Historic Buckinghamshire Guide
by Ben Johnson
Welcome to Buckinghamshire, whose county town is not Buckingham as you may expect, but rather surprisingly, Aylesbury! The name Buckinghamshire is Anglo-Saxon in origin and means ‘the district of Bucca’s home’, Bucca being an Anglo-Saxon landowner. Today Buckinghamshire is popular with commuters due to its proximity to London.
Buckinghamshire has much to offer the visitor, including historic houses, stunning gardens such as those at Cliveden and Stowe, and historic attractions such as the Chiltern Open Air Museum and the Hell-Fire Caves. These tunnels were dug by hand and were once a haunt of the notorious Hellfire club!
This is also Roald Dahl country: you can visit the museums at Aylesbury and Great Missenden and then take the Roald Dahl Trail. The literary connection continues with Marlow, once the home of the poet Percy Shelley and his wife Mary Shelley, author of Frankenstein. The town is set on the banks of the River Thames and is well worth a visit. St Giles, the parish church at Stoke Poges is said to have inspired Thomas Gray’s ‘Elegy Written in a Country Churchyard’, and the poet himself is buried there.
Buckinghamshire is a walker’s paradise. Explore the Chilterns, an Area of Outstanding Natural Beauty and follow the ancient Ridgeway as it travels from Wiltshire to Ivinghoe Beacon near Tring. The Ridgeway even passes down the drive of Chequers, the Prime Minister’s countryside retreat!
Talking of prime ministers, Hughenden Manor was the home of Benjamin Disraeli, two times Prime Minister. Much of the house is preserved as it was in Disraeli’s time, and the house is now in the care of the National Trust.
You can also visit magnificent Waddesdon Manor (NT), built for Baron de Rothschild in 1874 to display his outstanding collection of art treasures. Near Waddesdon is Claydon, the former home of Florence Nightingale. A social reformer and statistician, she is perhaps most famous for her pioneering work in nursing.
Buckinghamshire is also home to picturesque Amersham with its half timbered buildings, inns, shops, cafes and town hall. The whole of the attractive and historic village of Bradenham in the Chiltern Hills is in the care of the National Trust. Visitors to Turville may be forgiven for thinking they have travelled back in time. This idyllic Chilterns village boasts a 12th century church and attractive period cottages clustering around the village green and pub.

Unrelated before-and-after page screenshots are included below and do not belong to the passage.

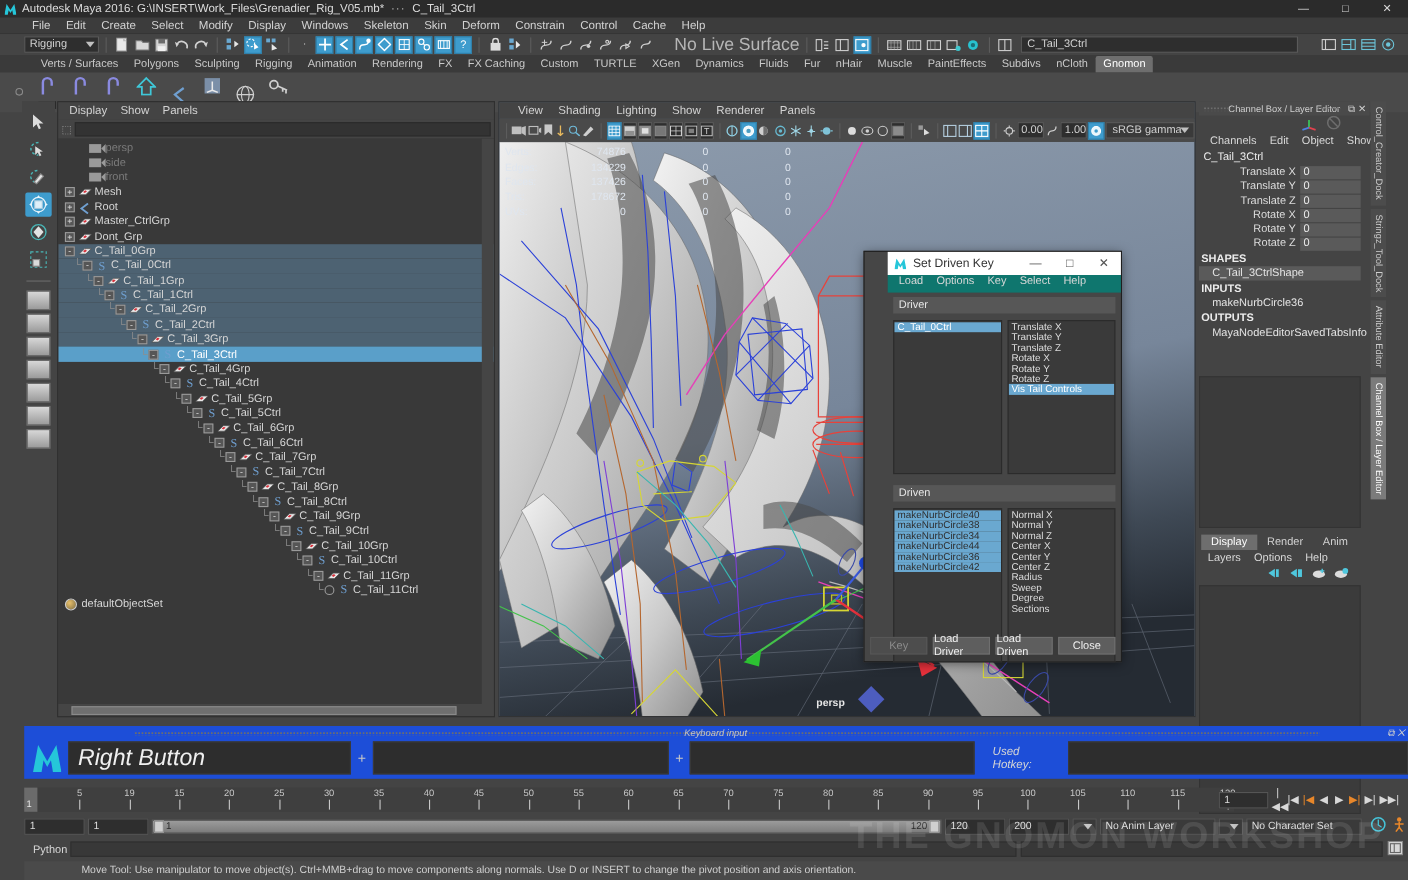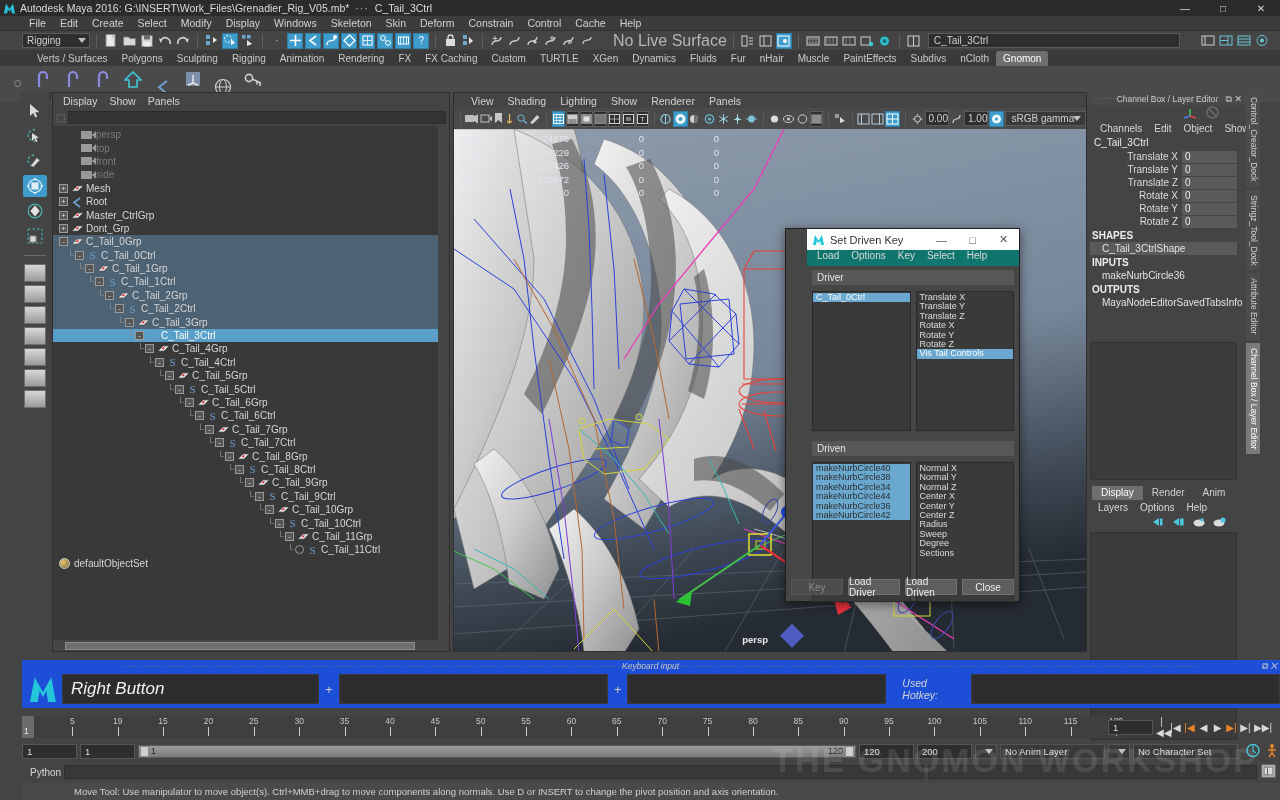--- a/index.html
+++ b/index.html
@@ -630,11 +630,6 @@
             <span class="tline" style="display: inline-block; width: 28px;"></span>
             <span class="camicon"></span>
             <span>persp</span>
-          </div>
-          <div class="orow ghost">
-            <span class="tline" style="display: inline-block; width: 28px;"></span>
-            <span class="camicon"></span>
-            <span>top</span>
           </div>
           <div class="orow ghost">
             <span class="tline" style="display: inline-block; width: 28px;"></span>

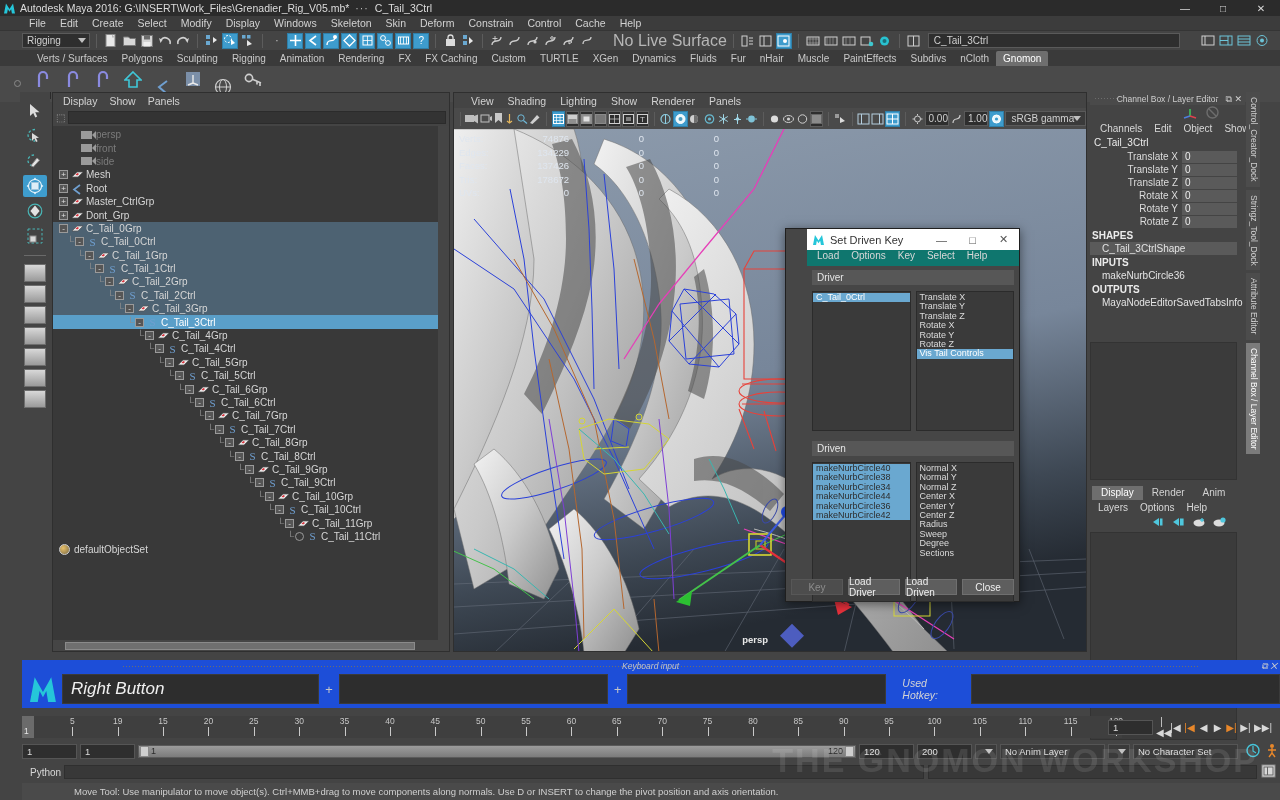--- a/index.html
+++ b/index.html
@@ -634,12 +634,12 @@
           <div class="orow ghost">
             <span class="tline" style="display: inline-block; width: 28px;"></span>
             <span class="camicon"></span>
-            <span>front</span>
+            <span>side</span>
           </div>
           <div class="orow ghost">
             <span class="tline" style="display: inline-block; width: 28px;"></span>
             <span class="camicon"></span>
-            <span>side</span>
+            <span>front</span>
           </div>
           <div class="orow">
             <span class="tline" style="display: inline-block; width: 6px;"></span>

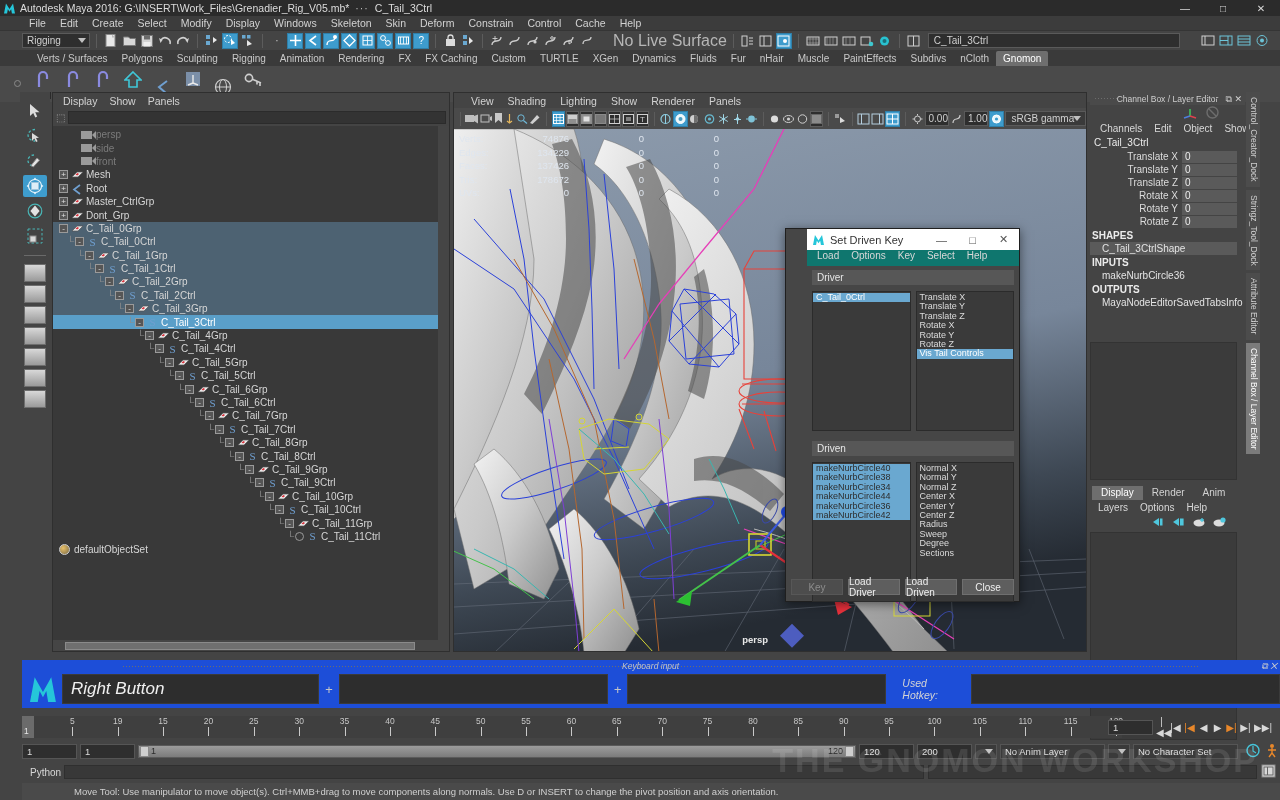--- a/index.html
+++ b/index.html
@@ -179,7 +179,7 @@
   .kb-logo { width:26px; height:26px; background:#25c6d9;
      clip-path: polygon(0 100%, 18% 5%, 50% 62%, 82% 5%, 100% 100%, 70% 100%, 63% 58%, 50% 82%, 37% 58%, 30% 100%);}
   .kb-field { height:30px; background:#2d2d2d; border:1px solid #3a3a3a; color:#f0f0f0;
-              display:flex; align-items:center; padding-left:8px; font-size:17px; }
+              display:flex; align-items:center; padding-left:8px; font-size:21px; }
   .kb-plus { font-size:13px; color:#c7c7c7; }
   .kb-used { font-size:10.5px; color:#d4d4d4; margin-left:10px;}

In the UK, pancake races form an important part of the Shrove Tuesday celebrations and the annual Olney Pancake Race is world famous. Competitors have to be local housewives and they must wear an apron and a hat or scarf!
The country around Aylesbury is noted for its large number of duck ponds. The Aylesbury duck is quite distinctive with its snowy white plumage and bright orange feet and legs, and was bred mainly for its meat. Not unsurprisingly, Aylesbury Duck is a famous local dish, and is served roasted with an orange or apple sauce.